**Exercise goal:**
Set down exactly the lines from the one containing "which Amir didn't take." through the end of the records below, both included, and nothing else.

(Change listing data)
----

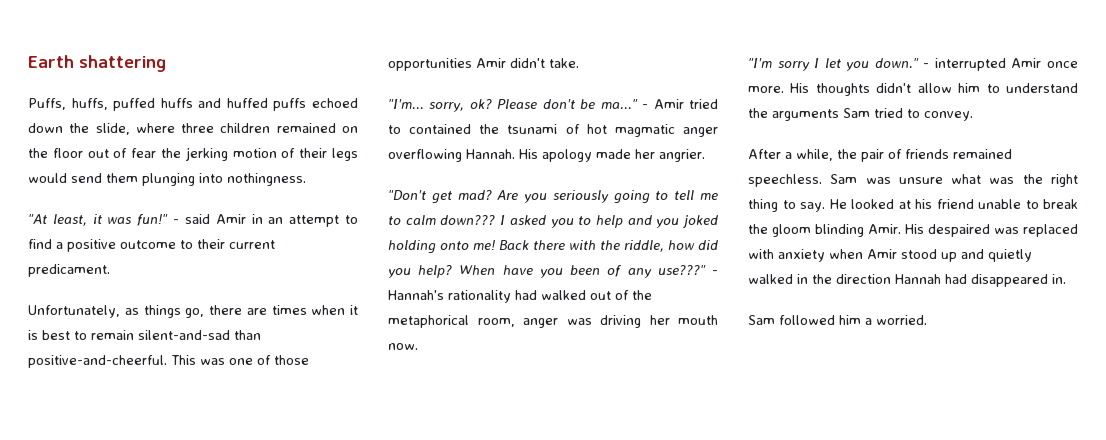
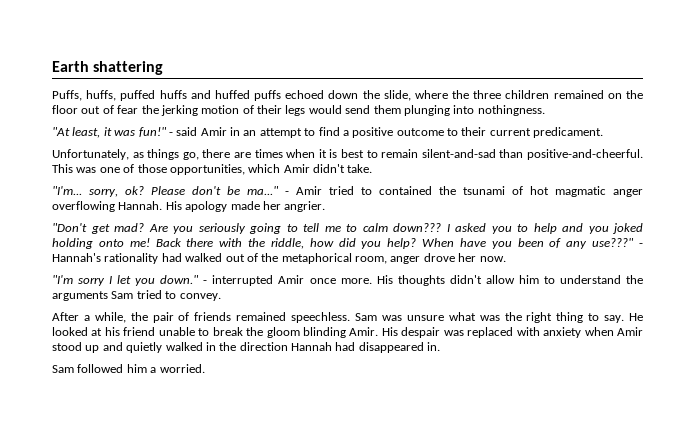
- Puffs, huffs, puffed huffs and huffed puffs echoed down the slide, where three children remained on the floor out of fear the jerking motion of their legs would send them plunging into nothingness.
+ Puffs, huffs, puffed huffs and huffed puffs echoed down the slide, where the three children remained on the floor out of fear the jerking motion of their legs would send them plunging into nothingness.
- This was one of those opportunities Amir didn't take.
+ This was one of those opportunities, which Amir didn't take.
- - Hannah's rationality had walked out of the metaphorical room, anger was driving her mouth now.
+ - Hannah's rationality had walked out of the metaphorical room, anger drove her now.
- His despaired was replaced with anxiety when Amir stood up and quietly walked in the direction Hannah had disappeared in.
+ His despair was replaced with anxiety when Amir stood up and quietly walked in the direction Hannah had disappeared in.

----

**Expected output:**
+ This was one of those opportunities, which Amir didn't take.
- - Hannah's rationality had walked out of the metaphorical room, anger was driving her mouth now.
+ - Hannah's rationality had walked out of the metaphorical room, anger drove her now.
- His despaired was replaced with anxiety when Amir stood up and quietly walked in the direction Hannah had disappeared in.
+ His despair was replaced with anxiety when Amir stood up and quietly walked in the direction Hannah had disappeared in.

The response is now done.